Thursday, November 18, 2010

The Unidentified by Rae Mariz

The UnidentifiedThe Unidentified by Rae Mariz (HarperCollins - Balzer + Bray) is part So Yesterday, part Pretties, part Feed. If that sounds like the best thing you've heard about all year, read on.

Katey goes to school in a mall that's been repurposed by the corporate sponsors who now provide education for the masses. Students themselves are branded, recruited for different commercial programs, used as corporate guinea pigs for whatever is being prepared for the next trend--à la minute. School is one big competitive Game, and the administration is viewing your profile. Not only that, but just like in non-dystopian high school, there's a sense that everyone's personality is at least part performing for the cameras.

And then the mysterious Unidentified offer a choice to Katey/Kid:

"Your identity is reduced with every choice you fake, every secret they take.... They make an offer and you buy it.

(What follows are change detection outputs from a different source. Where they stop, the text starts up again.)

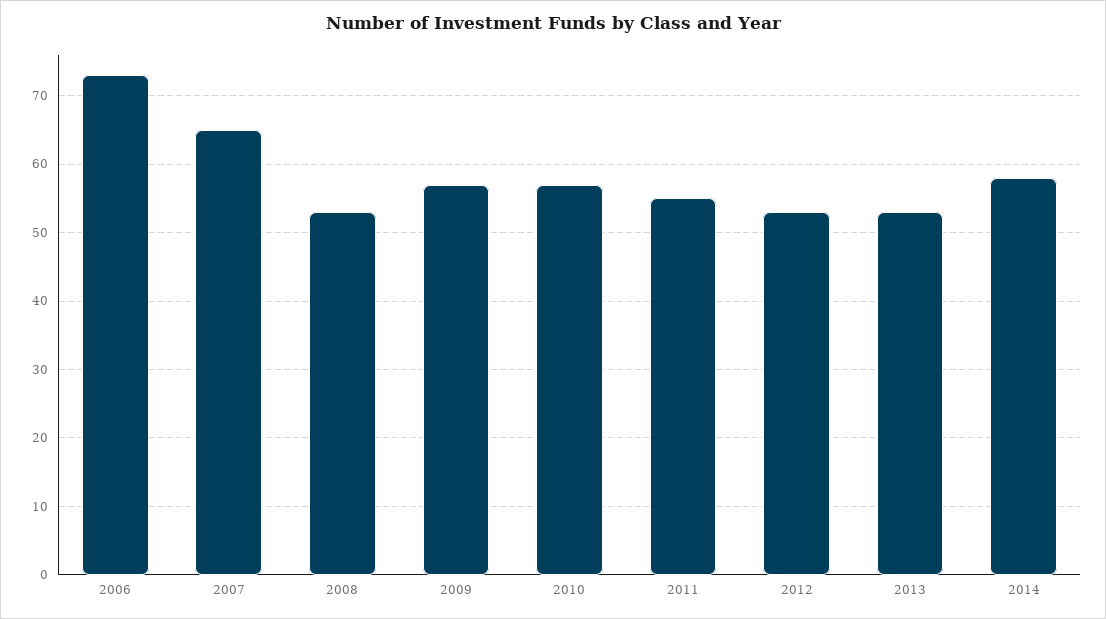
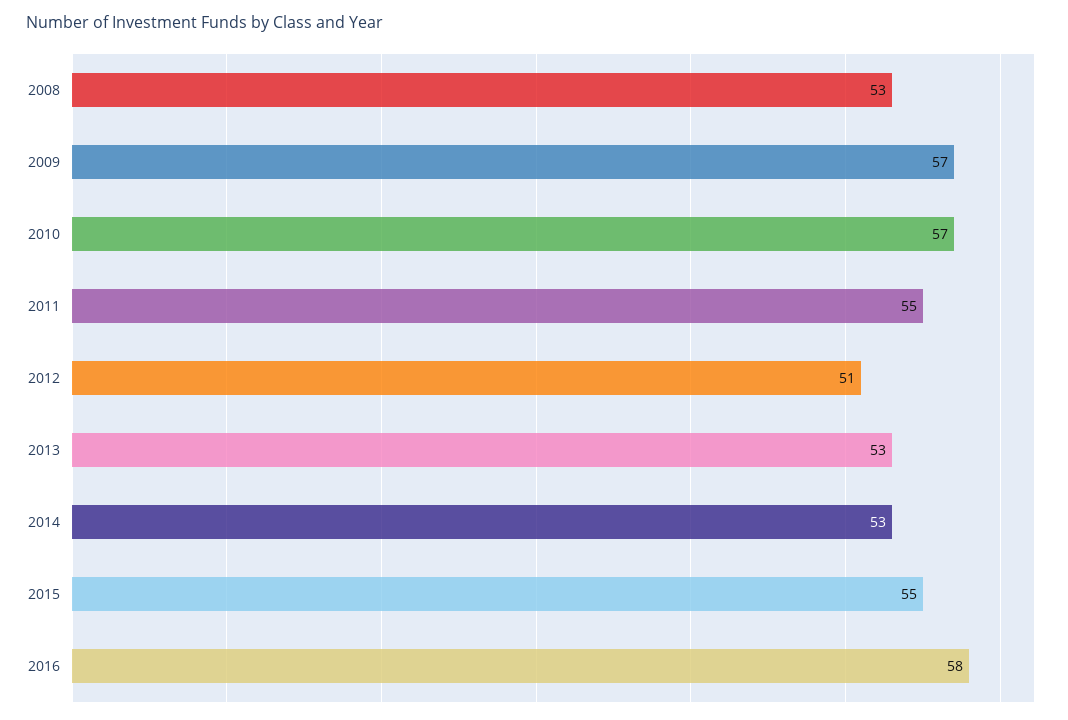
2006: 73 -> none
2007: 65 -> none
2012: 53 -> 51
2014: 58 -> 53
2015: none -> 55
2016: none -> 58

Things you are told are freedoms in fact limit your choices. You hold a razor blade to your soul. You choose your suicide.
...
"We refuse to choose our suicide."

Why can't everyone see what Katey sees: that they're reduced to tweets and trends, to two-minute attention spans? If she can find out who's behind the rebellion, does she want to be a part of it?

How cool would it be to go to school where you could spend your day following your own passions, making robots, competing in bike races, mixing your own music, going to lectures on the physics of Hollywood special effects, with the tests being customized in-Game queries that encourage you to (literally) do the math for points? Creepy market research--and loss of content ownership and control--aside, the self-directed,  high-tech, Montessori-gone-wrong-due-to-sponsorship-style learning aspect of The Unidentified is very alluring.

But, most of all, I appreciated a rebellion focused on our consumption, our choices to conform or not--things that are largely out of control for minors, that are much desired, and that are part and parcel of coming of age. In addition, I thought it very appropriate that Internet privacy was a theme; just as it's getting to be in real life with sketchy, difficult to opt out of "services" like Spokeo and with places like Facebook unconcerned with protecting your private information, the characters in The Unidentified have to contend with privacy as a right denied to the popular.

I read this book as a first-round judge for the Cybils Awards, which means that I may have received a review copy from the publisher (or not; I own a lot of the books in this category). I read some books nominated for the YA fantasy and science fiction category in 2010 before the nomination period, and may have already reviewed them or declined to make a public review; these books might not have a Cybils post tag. As a first-round judge, I was tasked with helping create a shortlist of books. My personal reviews do not reflect any actions or discussions of the judging committee.